One of the biggest concerns I have about getting a dog is the vet cost. Even if I get a puppy from a super-duper reputable breeder, I guess one can never know what will happen to it health-wise. Plus accidents happen. 

I'd like to know how much you were charged for your vet visits (before insurance) for typical poodle/dog health issues like ear infection or common accidents.

I know it can vary much depending on the regions, vets, poodle ages and sizes, etc but I'd like to get some ballpark ideas so that I can be financially (and mentally!) prepared as well. 

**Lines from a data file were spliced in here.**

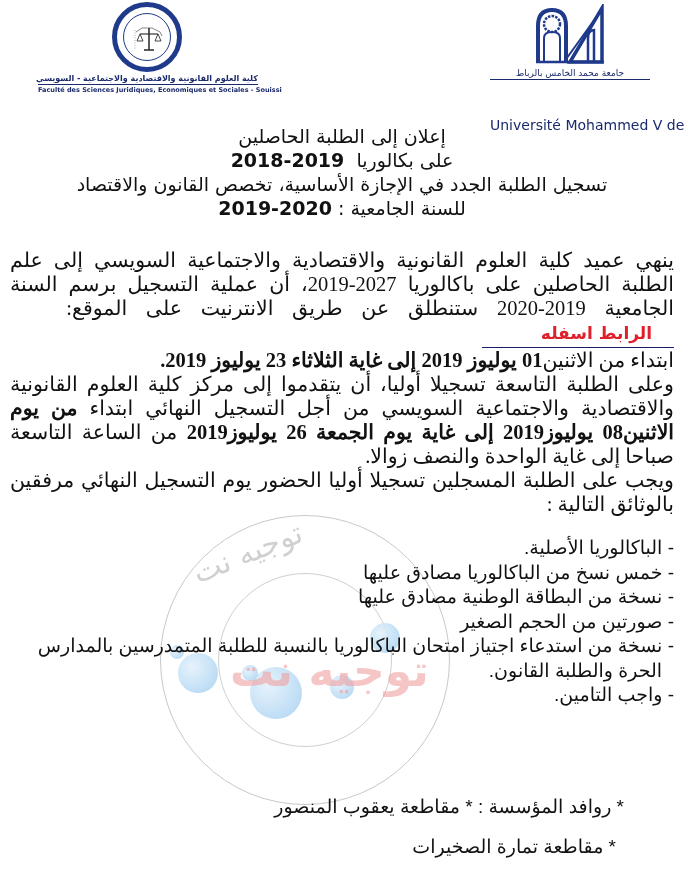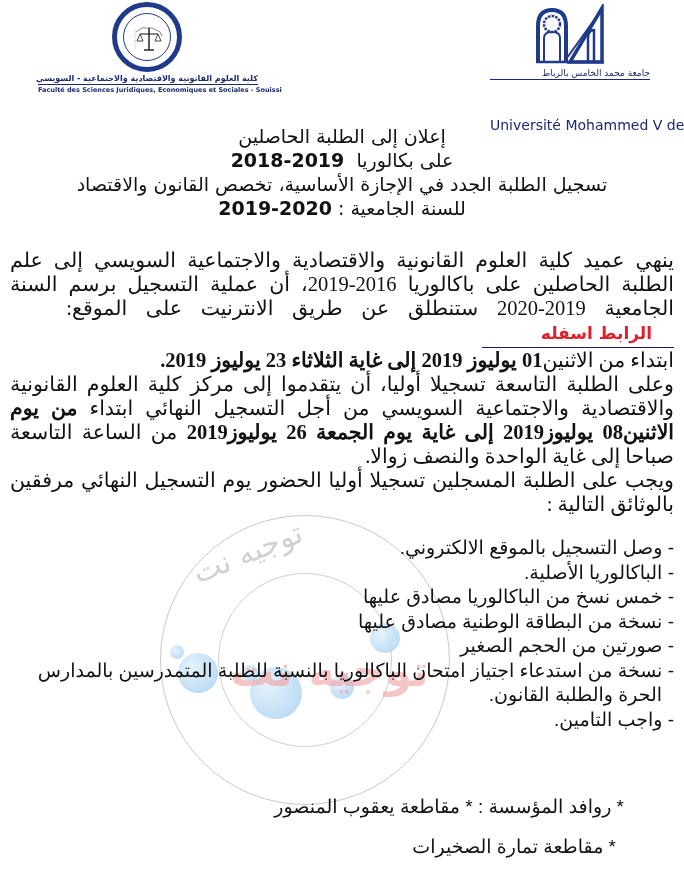--- a/index.html
+++ b/index.html
@@ -73,21 +73,21 @@
       width: 160px; height: 92px;
     }
     .logo-right svg { position: absolute; left: 44px; top: 0; }
     .logo-right .ar-line {
       position: absolute;
       left: 0; top: 64px;
       width: 160px;
       font-size: 9px;
       color: #1a2a6c;
       direction: rtl;
-      text-align: right;
+      text-align: center;
       border-bottom: 1px solid #1a2a6c;
       line-height: 11px;
       white-space: nowrap;
     }
     .logo-right .fr-line {
       position: absolute;
       left: 0; top: 77px;
       width: 160px;
       font-size: 14px;
       color: #1a2a6c;
@@ -252,21 +252,21 @@
 
 <div class="title-block">
   <span class="line">إعلان إلى الطلبة الحاصلين</span>
   <span class="line"><span>على بكالوريا</span>&nbsp;&nbsp;<b>2019-2018</b></span>
   <span class="line">تسجيل الطلبة الجدد في الإجازة الأساسية، تخصص القانون والاقتصاد</span>
   <span class="line"><span>للسنة الجامعية :</span> <b>2020-2019</b></span>
 </div>
 
 <div class="body-text">
   <p>
-    <span>ينهي عميد كلية العلوم القانونية والاقتصادية والاجتماعية السويسي إلى علم الطلبة الحاصلين على باكالوريا 2016-2019، أن عملية التسجيل برسم السنة الجامعية 2019-2020 ستنطلق عن طريق الانترنيت على الموقع:</span>
+    <span>ينهي عميد كلية العلوم القانونية والاقتصادية والاجتماعية السويسي إلى علم الطلبة الحاصلين على باكالوريا 2027-2019، أن عملية التسجيل برسم السنة الجامعية 2019-2020 ستنطلق عن طريق الانترنيت على الموقع:</span>
     &nbsp;&nbsp;<span class="link-red">الرابط اسفله</span><br>
     <span>ابتداء من الاثنين</span><b>01 يوليوز 2019 إلى غاية الثلاثاء 23 يوليوز 2019.</b>
   </p>
   <p>
     <span>وعلى الطلبة التاسعة تسجيلا أوليا، أن يتقدموا إلى مركز كلية العلوم القانونية والاقتصادية والاجتماعية السويسي من أجل التسجيل النهائي ابتداء</span>
     <b>من يوم الاثنين08 يوليوز2019 إلى غاية يوم الجمعة 26 يوليوز2019</b>
     <span>من الساعة التاسعة صباحا إلى غاية الواحدة والنصف زوالا.</span>
   </p>
   <p>ويجب على الطلبة المسجلين تسجيلا أوليا الحضور يوم التسجيل النهائي مرفقين بالوثائق التالية :</p>
 </div>
@@ -278,21 +278,20 @@
   <div class="wm-bubble" style="left:18px; top:138px; width:40px; height:40px;"></div>
   <div class="wm-bubble" style="left:10px; top:130px; width:14px; height:14px;"></div>
   <div class="wm-bubble" style="left:90px; top:152px; width:52px; height:52px;"></div>
   <div class="wm-bubble" style="left:82px; top:150px; width:16px; height:16px;"></div>
   <div class="wm-bubble" style="left:170px; top:160px; width:24px; height:24px;"></div>
   <div class="wm-bubble" style="left:210px; top:108px; width:30px; height:30px;"></div>
   <div class="wm-text">توجيه نت</div>
 </div>
 
 <ul class="doc-list">
-  <li>- وصل التسجيل بالموقع الالكتروني.</li>
   <li>- الباكالوريا الأصلية.</li>
   <li>- خمس نسخ من الباكالوريا مصادق عليها</li>
   <li>- نسخة من البطاقة الوطنية مصادق عليها</li>
   <li>- صورتين من الحجم الصغير</li>
   <li>- نسخة من استدعاء اجتياز امتحان الباكالوريا بالنسبة للطلبة المتمدرسين بالمدارس</li>
   <li>
       <span class="indent">الحرة والطلبة القانون.</span>
     </li>
   <li>-  واجب التامين.</li>
 </ul>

I think I will get a pet insurance when I get a dog, so it'll be helpful to determine the insurance deductible as well. 

Thanks!


----------



## Kmom (Nov 18, 2011)

Other than neutering and shots, Kobe has only been to the vet for one health related issue, an eye infection. I seem to recall the visit was approximately $30 plus the medication so maybe out the door it cost $50. Also, on going we use the Trifexis, which is the once a month flea/tic/worm medication. This runs me about $22 per month. At the beginning you do have the three sets of shots, but my breeder gave the puppy his first set before I got him at 8 weeks. I paid approximately $250 for the neutering.


----------



## sschoe2 (Mar 16, 2011)

It is a big concern.

We just spent $800 on vet bills. Barkley needed his teeth cleaned and Sari her vaccinations. On an average year we have $1000-$2000 in vet bills. When Shana had congestive heart failure we spent $15000 trying to save her with tests, expensive meds and multiple hospitalizations. 

The heartworm and flea meds are also a big cost. I think the heart worm runs $40 a month for 2 and generic Frontline another $16 for 2.

Also the vet pushes yearly blood tests, heartworm tests, and fecal tests.


----------



## liljaker (Aug 6, 2011)

I agree; vet expense is something you need to consider. You can consider insurance, too, although I am not sure how many of the expenses are covered since I never had it. With Jake, he was, on average, around $200 year on vets; never had teeth cleaning issues since he ate raw, and he was very healthy until around 11 when he had CCL tear and needed surgery $3,000 approx, and then a year later the other back leg needed it too, so another $3,000; plus I spent about $450/month on a dog walker back then. So, that was my required expenses.

So, since Sunny refuses to let a walker walk him, look at all the $$$ I am saving! (just kidding). Good luck with your budget.


----------



## Wilbur5 (Jan 25, 2012)

You are right in thinking your best defense is preventative; however, you never know. My vet is extremely good to us and very fair in his pricing. I don't feed completely raw, but I do enough that I do not have to have teeth cleanings and such done at the vet. I don't do pet insurance (not worth it to me, too many limitations and such). I do put a small amount away each month for a just in case situation. 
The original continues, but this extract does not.